_Exercise_
Return every line from the records below in which the word "rule" is found.

Extracted records:
◇ ◇ ◇

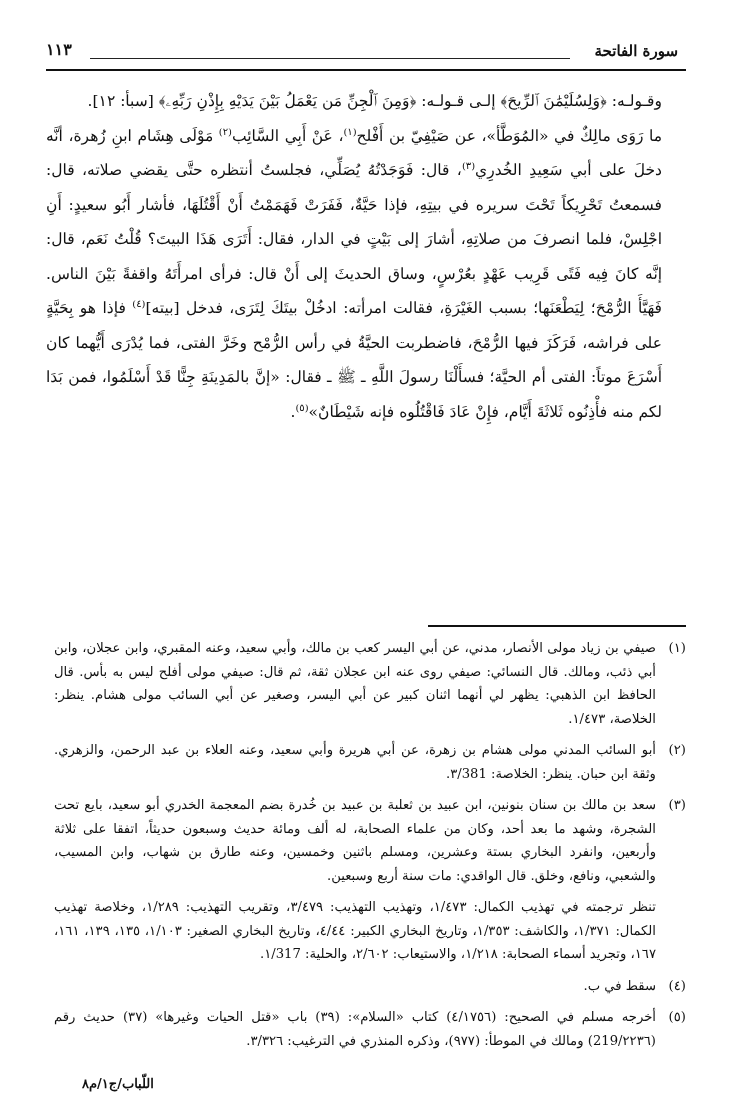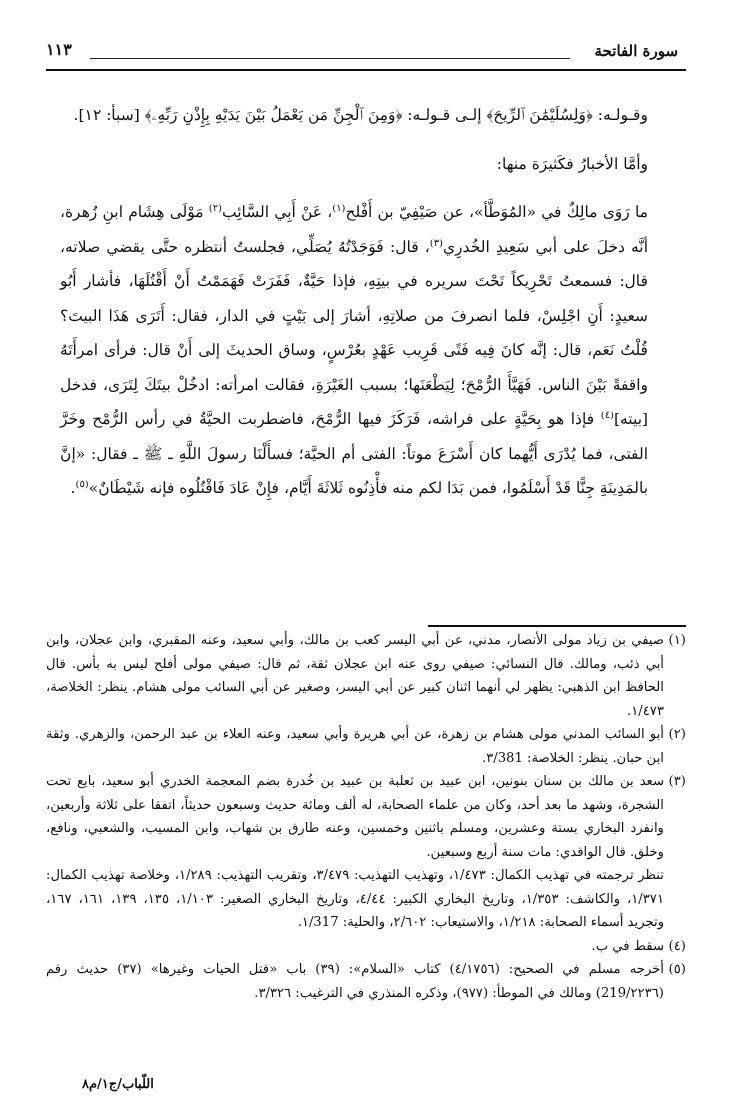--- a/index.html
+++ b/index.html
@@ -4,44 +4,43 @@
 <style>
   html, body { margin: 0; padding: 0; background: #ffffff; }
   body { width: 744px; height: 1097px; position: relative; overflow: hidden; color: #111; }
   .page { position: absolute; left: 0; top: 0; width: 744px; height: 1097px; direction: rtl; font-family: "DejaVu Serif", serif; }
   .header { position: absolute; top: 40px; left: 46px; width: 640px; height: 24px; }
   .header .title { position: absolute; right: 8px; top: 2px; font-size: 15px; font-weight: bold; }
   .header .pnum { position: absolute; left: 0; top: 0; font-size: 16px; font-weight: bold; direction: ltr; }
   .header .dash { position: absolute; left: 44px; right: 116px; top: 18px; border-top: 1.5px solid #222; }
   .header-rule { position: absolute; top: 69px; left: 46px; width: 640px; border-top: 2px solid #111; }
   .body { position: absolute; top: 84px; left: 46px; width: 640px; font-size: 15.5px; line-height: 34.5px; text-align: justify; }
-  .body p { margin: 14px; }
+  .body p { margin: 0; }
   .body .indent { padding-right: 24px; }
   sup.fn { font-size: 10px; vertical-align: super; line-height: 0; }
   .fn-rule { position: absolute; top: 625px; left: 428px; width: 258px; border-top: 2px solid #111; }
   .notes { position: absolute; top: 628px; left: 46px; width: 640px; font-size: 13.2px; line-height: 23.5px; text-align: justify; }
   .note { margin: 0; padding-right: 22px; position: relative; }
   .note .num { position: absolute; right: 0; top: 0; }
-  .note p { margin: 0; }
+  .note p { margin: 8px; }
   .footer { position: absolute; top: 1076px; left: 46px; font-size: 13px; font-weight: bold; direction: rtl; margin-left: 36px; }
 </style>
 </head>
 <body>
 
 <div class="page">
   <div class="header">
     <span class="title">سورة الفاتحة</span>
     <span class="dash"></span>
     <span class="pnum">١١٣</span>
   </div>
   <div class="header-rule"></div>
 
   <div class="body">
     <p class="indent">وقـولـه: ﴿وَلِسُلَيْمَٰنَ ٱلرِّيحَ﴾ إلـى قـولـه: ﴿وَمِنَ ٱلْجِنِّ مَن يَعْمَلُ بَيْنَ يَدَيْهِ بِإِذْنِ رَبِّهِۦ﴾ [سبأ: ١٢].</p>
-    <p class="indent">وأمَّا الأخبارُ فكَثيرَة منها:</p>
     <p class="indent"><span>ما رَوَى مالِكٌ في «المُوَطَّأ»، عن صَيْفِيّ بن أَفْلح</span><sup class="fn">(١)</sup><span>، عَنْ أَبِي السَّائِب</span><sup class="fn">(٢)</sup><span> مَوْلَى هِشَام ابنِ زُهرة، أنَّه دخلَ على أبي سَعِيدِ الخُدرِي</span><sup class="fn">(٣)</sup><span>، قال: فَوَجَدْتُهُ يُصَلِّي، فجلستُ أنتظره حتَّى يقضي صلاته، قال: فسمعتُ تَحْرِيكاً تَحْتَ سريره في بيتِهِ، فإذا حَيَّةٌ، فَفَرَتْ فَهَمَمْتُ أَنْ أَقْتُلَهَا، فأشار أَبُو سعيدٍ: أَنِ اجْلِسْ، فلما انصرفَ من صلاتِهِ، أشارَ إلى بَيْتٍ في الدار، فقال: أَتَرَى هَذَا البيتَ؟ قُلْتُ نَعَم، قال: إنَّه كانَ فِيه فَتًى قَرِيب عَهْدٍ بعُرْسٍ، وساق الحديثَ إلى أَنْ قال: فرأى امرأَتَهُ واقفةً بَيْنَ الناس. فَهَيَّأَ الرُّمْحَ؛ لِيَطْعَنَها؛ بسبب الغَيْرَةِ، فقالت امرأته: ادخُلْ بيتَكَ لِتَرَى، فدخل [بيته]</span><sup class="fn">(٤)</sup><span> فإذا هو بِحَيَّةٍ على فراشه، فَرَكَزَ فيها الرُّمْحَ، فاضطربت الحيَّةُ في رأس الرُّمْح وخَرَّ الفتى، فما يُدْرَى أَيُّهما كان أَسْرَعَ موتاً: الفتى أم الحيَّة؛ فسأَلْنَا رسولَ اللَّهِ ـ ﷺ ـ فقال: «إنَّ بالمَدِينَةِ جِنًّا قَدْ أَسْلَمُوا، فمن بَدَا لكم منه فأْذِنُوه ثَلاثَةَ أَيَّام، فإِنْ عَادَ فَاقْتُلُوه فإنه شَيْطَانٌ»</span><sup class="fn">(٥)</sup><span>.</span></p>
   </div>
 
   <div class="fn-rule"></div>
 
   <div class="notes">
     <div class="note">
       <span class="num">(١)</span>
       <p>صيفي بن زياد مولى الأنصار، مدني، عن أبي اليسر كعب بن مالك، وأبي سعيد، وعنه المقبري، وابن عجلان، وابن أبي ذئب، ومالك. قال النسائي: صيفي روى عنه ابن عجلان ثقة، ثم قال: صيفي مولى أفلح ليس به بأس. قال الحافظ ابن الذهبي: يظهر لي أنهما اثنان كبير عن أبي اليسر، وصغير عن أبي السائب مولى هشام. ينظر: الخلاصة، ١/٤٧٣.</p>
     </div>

◇ ◇ ◇

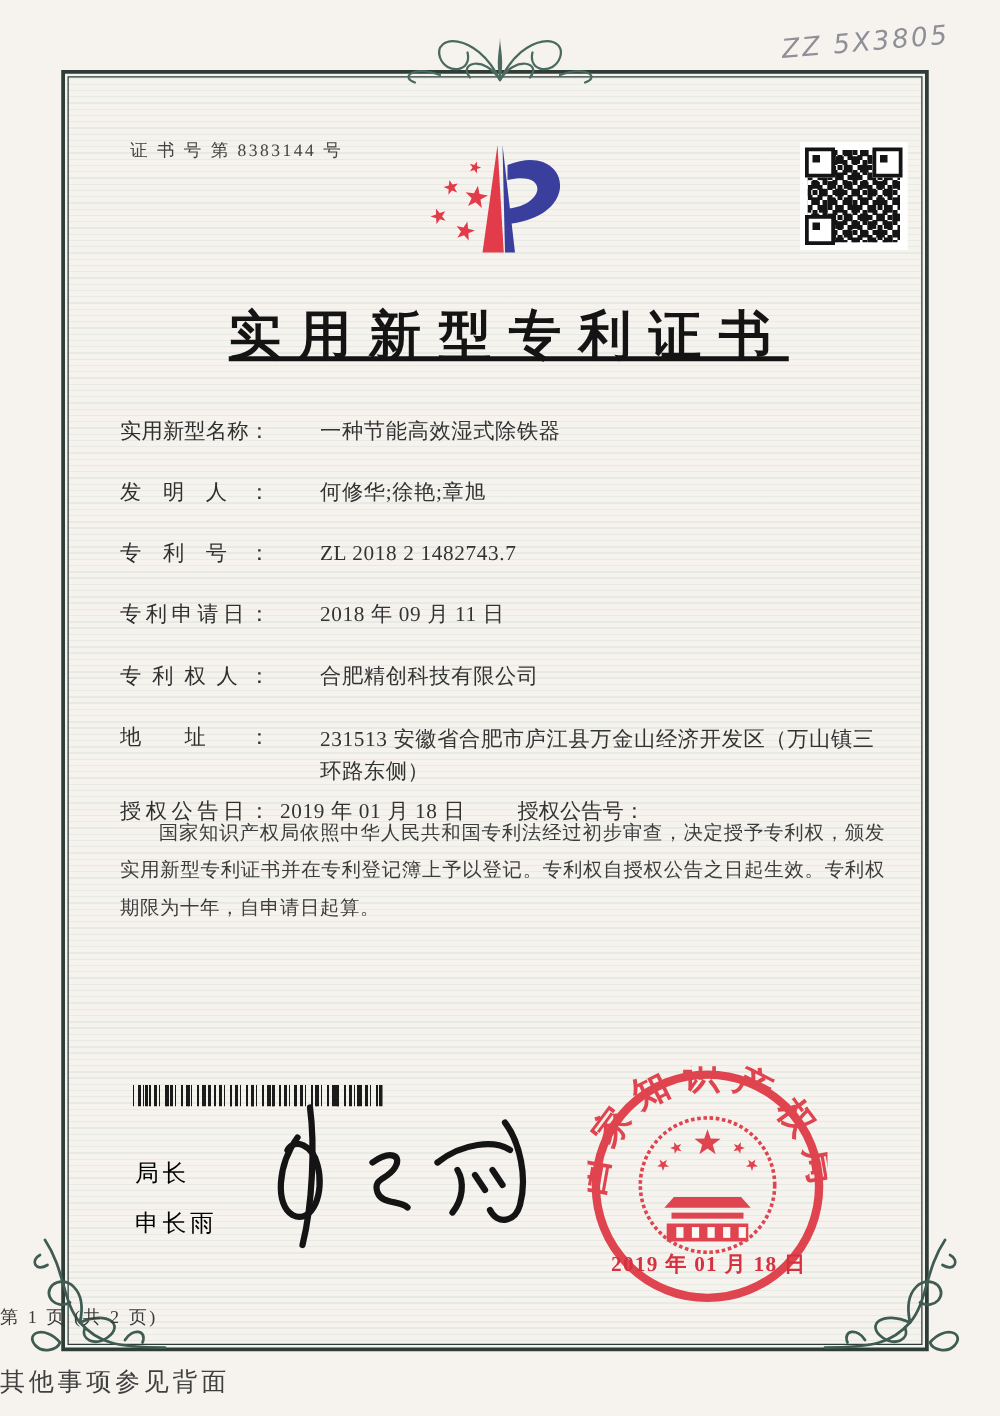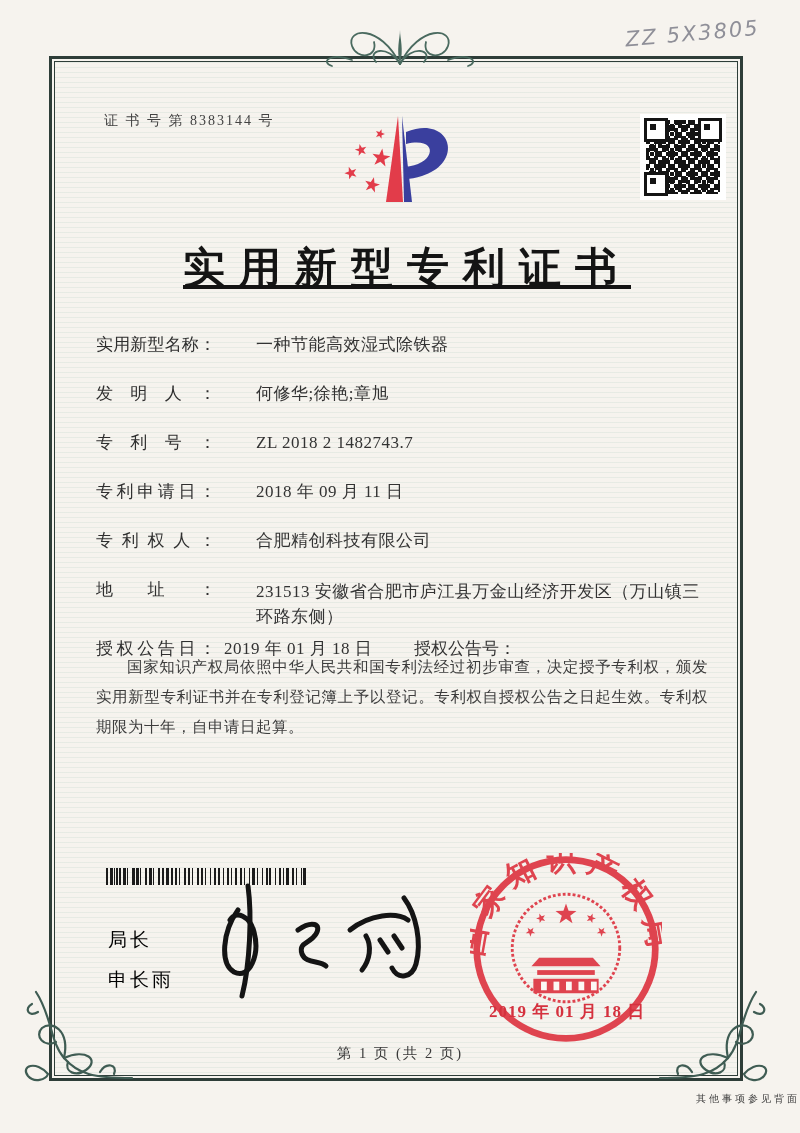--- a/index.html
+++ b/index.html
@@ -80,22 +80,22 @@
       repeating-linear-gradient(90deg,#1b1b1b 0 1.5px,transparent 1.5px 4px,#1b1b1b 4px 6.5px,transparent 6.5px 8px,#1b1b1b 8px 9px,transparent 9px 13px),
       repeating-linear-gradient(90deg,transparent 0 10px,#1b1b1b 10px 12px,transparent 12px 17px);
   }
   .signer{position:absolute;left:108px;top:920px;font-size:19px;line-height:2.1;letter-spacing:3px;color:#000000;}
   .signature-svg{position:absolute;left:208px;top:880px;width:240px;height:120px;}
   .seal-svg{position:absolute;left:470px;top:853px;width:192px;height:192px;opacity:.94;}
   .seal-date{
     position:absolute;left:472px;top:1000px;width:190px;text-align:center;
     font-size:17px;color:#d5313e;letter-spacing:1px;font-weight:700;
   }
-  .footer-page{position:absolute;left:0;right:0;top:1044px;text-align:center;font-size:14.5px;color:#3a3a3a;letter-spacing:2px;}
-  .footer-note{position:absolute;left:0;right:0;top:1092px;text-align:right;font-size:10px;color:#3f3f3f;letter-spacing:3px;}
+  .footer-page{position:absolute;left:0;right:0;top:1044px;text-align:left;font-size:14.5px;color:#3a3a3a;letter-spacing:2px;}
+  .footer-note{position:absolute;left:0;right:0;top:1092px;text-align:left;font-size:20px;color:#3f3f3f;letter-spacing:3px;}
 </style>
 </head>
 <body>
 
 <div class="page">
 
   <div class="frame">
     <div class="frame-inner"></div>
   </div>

◇ ◇ ◇

_Written answer_
   .header-rule { position: absolute; top: 69px; left: 46px; width: 640px; border-top: 2px solid #111; }
   .fn-rule { position: absolute; top: 625px; left: 428px; width: 258px; border-top: 2px solid #111; }
   <div class="header-rule"></div>
   <div class="fn-rule"></div>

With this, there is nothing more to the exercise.